_HOW TO COMPLETE THIS TASK:_ Print the line that contains "shipping: 31.50 -> none" and every line that follows it in the data below, ending with the final line; include nothing else.

[Difference listings]
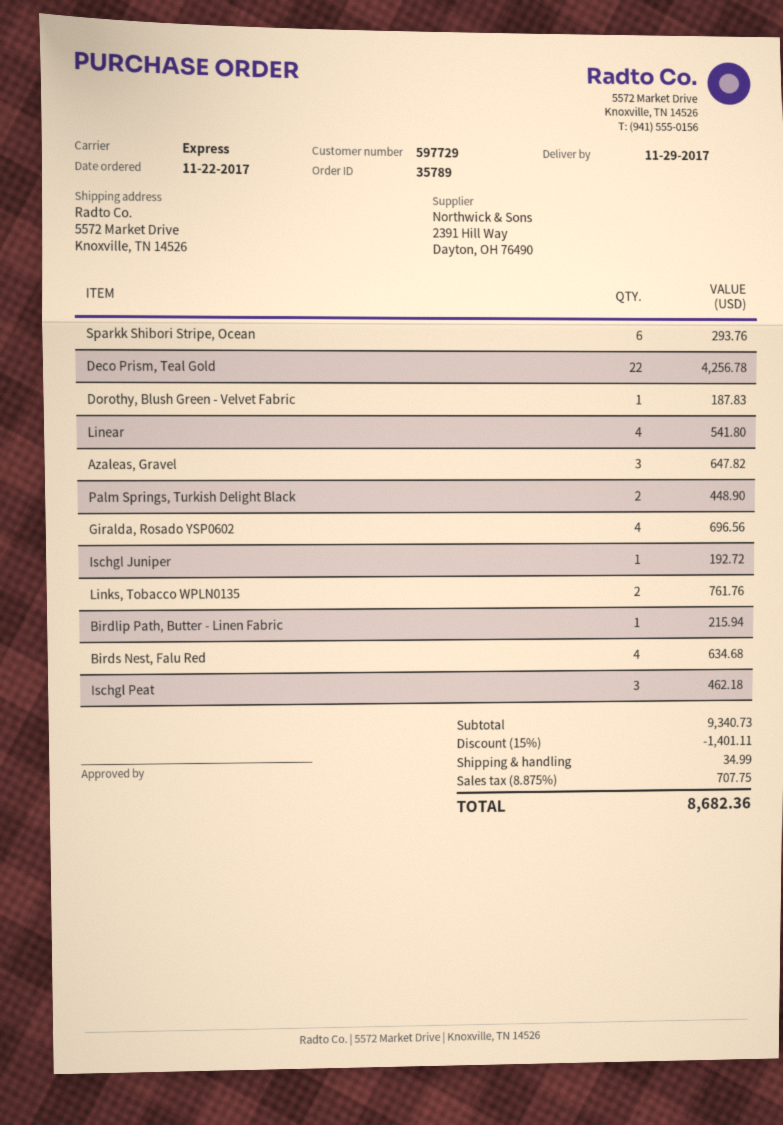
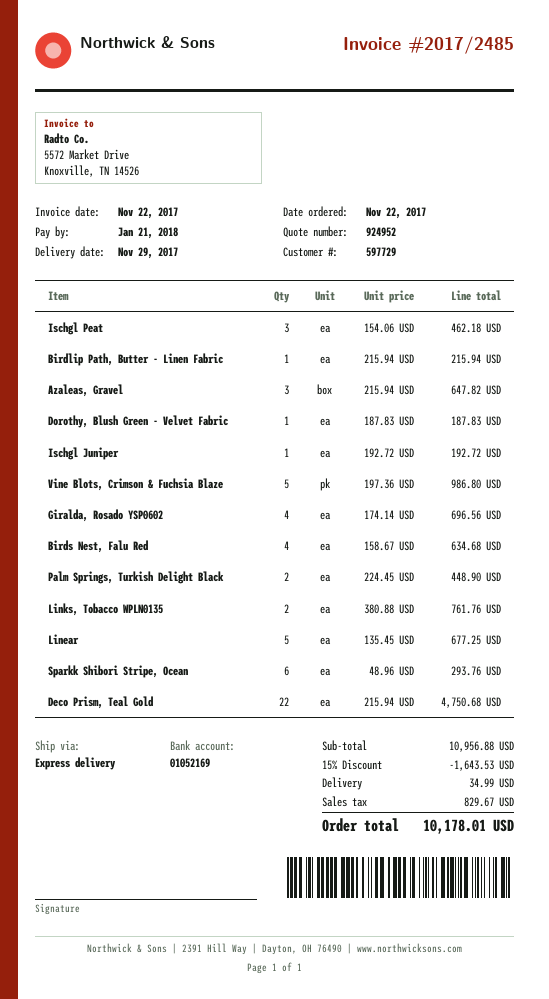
Deco Prism, Teal Gold: 22 for 4256.78 -> 22 for 4750.68
Linear: 4 for 541.80 -> 5 for 677.25
Vine Blots, Crimson & Fuchsia Blaze: none -> 5 for 986.80
subtotal: 9340.73 -> 10956.88
discount: 15% = 1401.11 -> 15% = 1643.53
tax: 707.75 -> 829.67
total: 8682.36 -> 10178.01

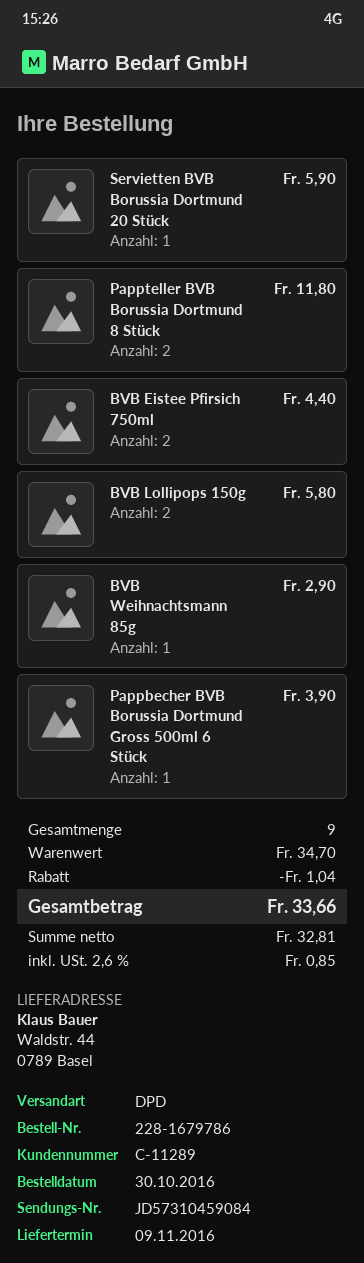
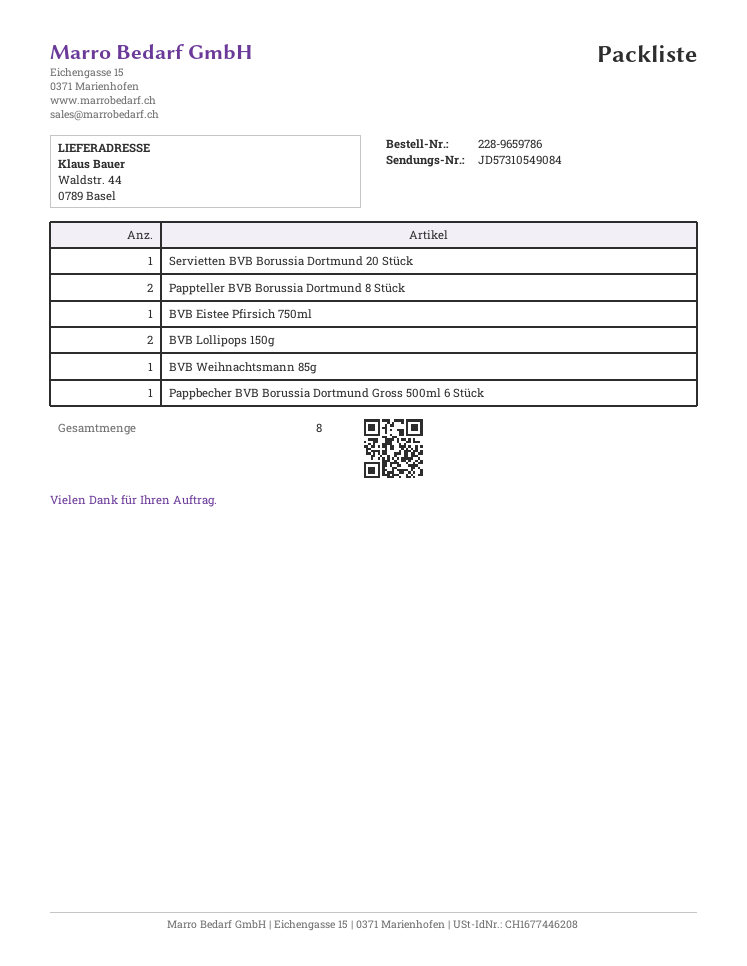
order number: 228-1679786 -> 228-9659786
tracking number: JD57310459084 -> JD57310549084
BVB Eistee Pfirsich 750ml: 2 -> 1
total quantity: 9 -> 8

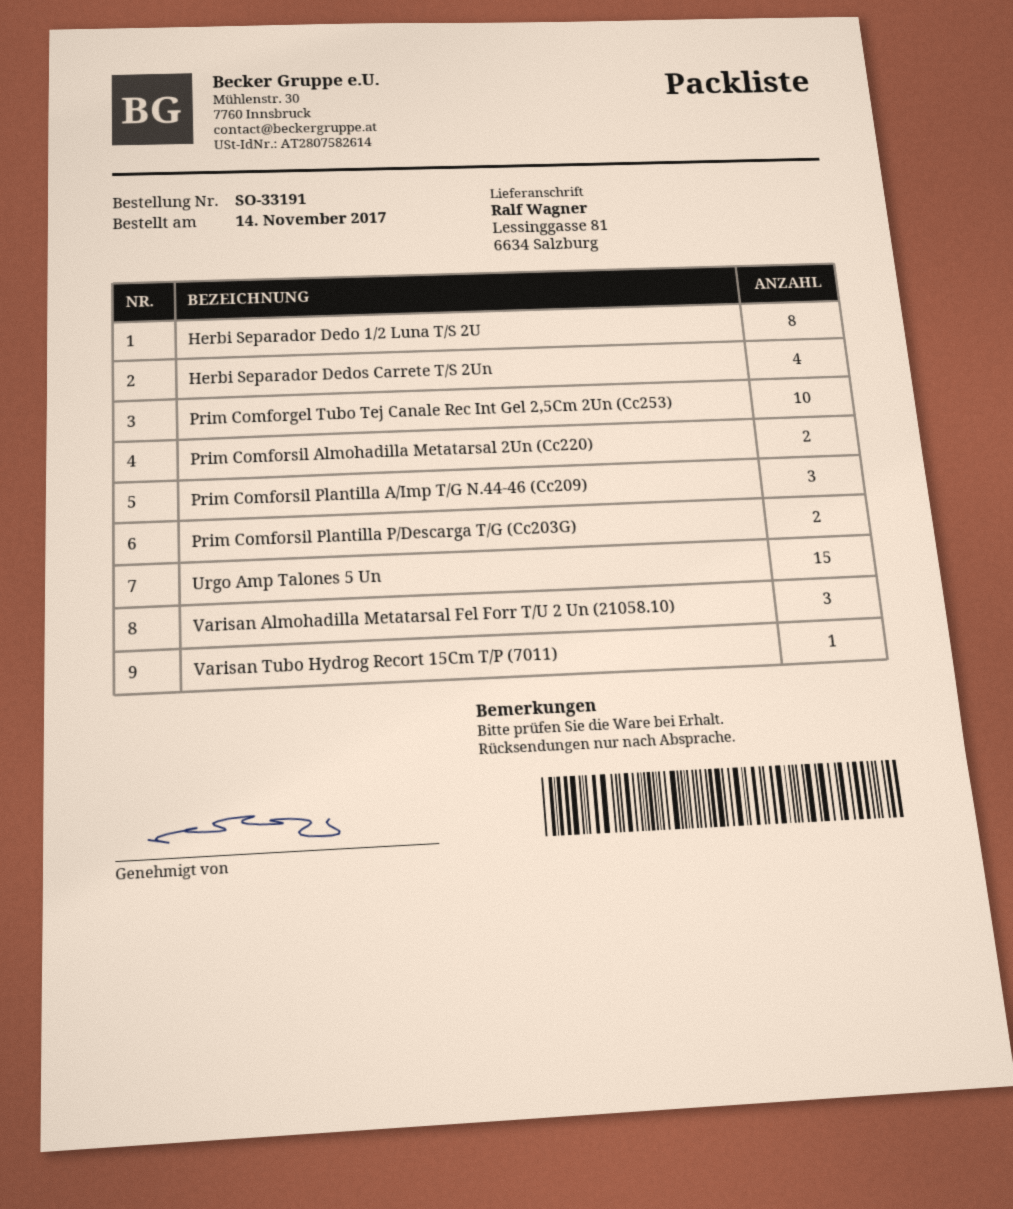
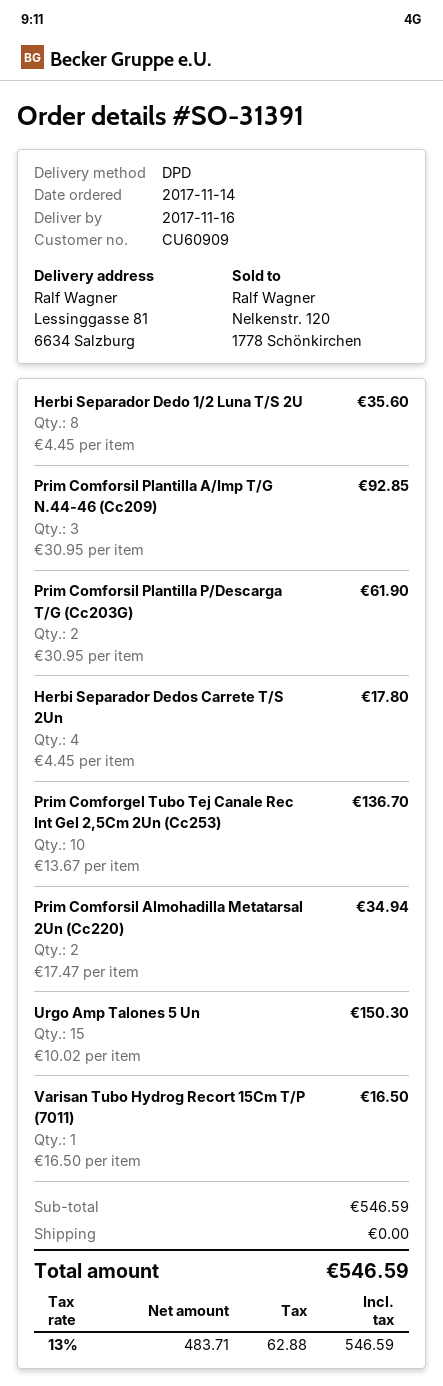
order number: SO-33191 -> SO-31391
Varisan Almohadilla Metatarsal Fel Forr T/U 2 Un (21058.10): 3 -> none

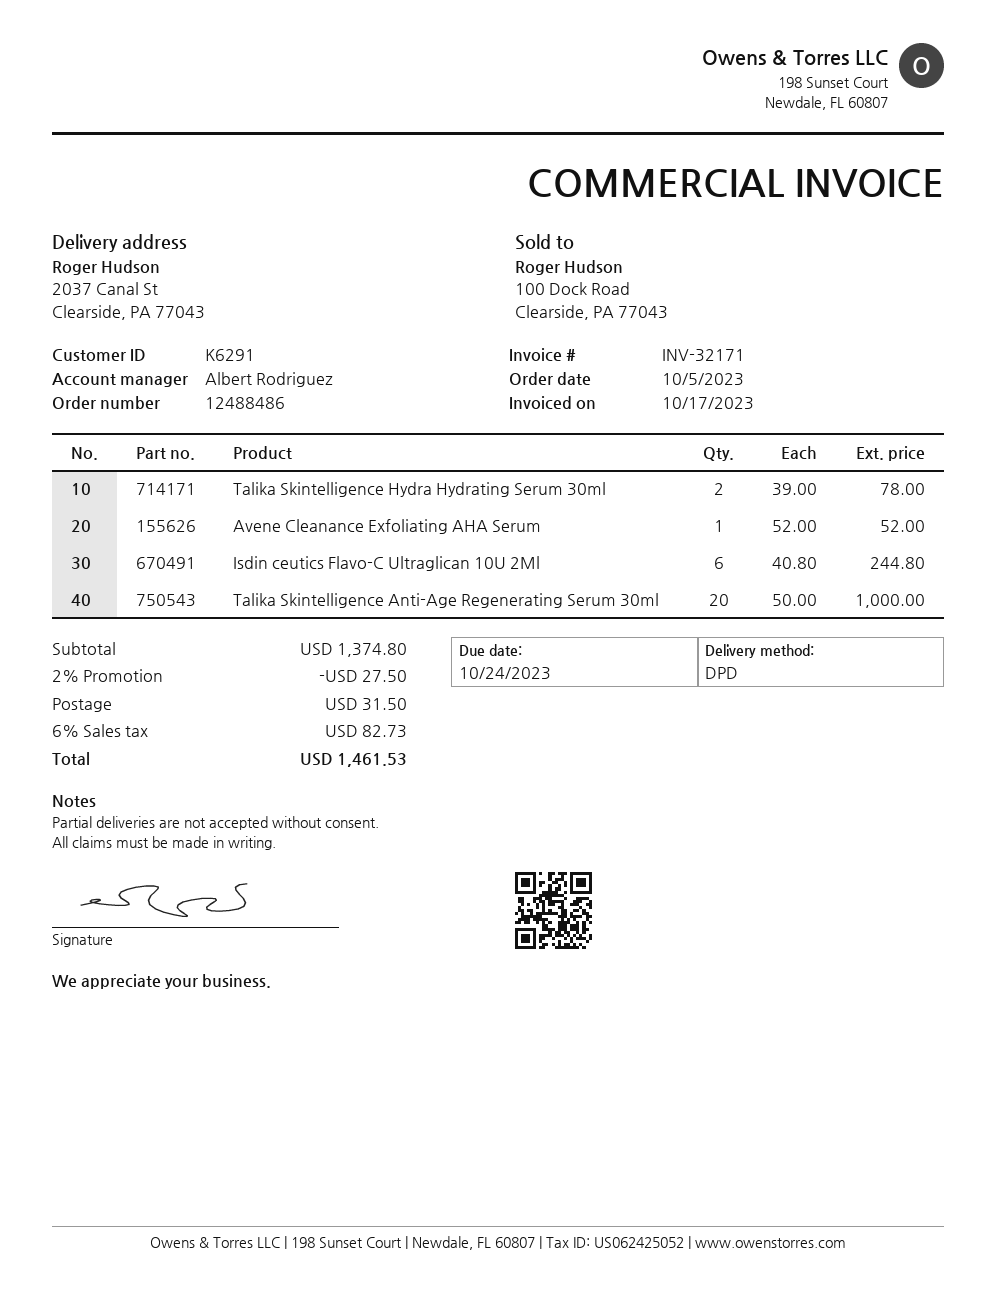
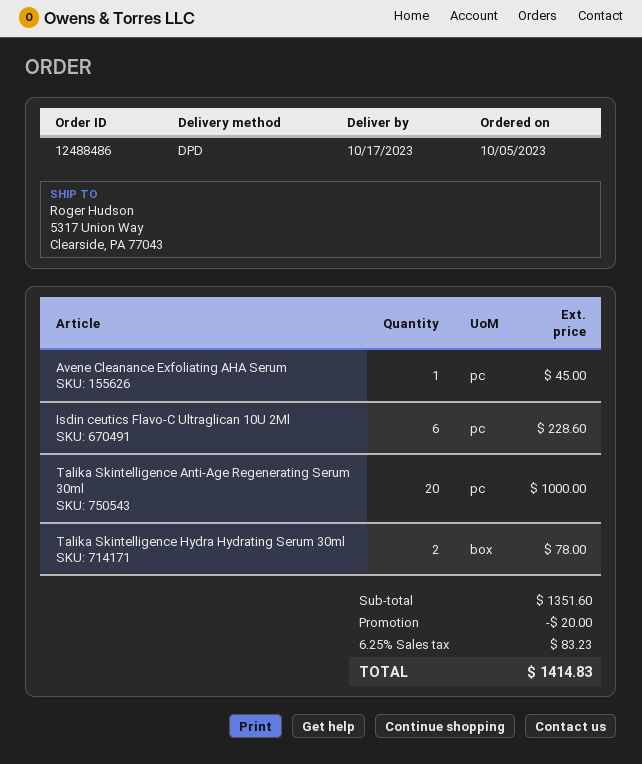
ship to: 2037 Canal St, Clearside, PA 77043 -> 5317 Union Way, Clearside, PA 77043
Avene Cleanance Exfoliating AHA Serum: 1 for 52.00 -> 1 for 45.00
Isdin ceutics Flavo-C Ultraglican 10U 2Ml: 6 for 244.80 -> 6 for 228.60
subtotal: 1374.80 -> 1351.60
discount: 27.50 -> 20.00
shipping: 31.50 -> none
tax: 6% = 82.73 -> 6.25% = 83.23
total: 1461.53 -> 1414.83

_ANSWER TO THIS TASK:_
shipping: 31.50 -> none
tax: 6% = 82.73 -> 6.25% = 83.23
total: 1461.53 -> 1414.83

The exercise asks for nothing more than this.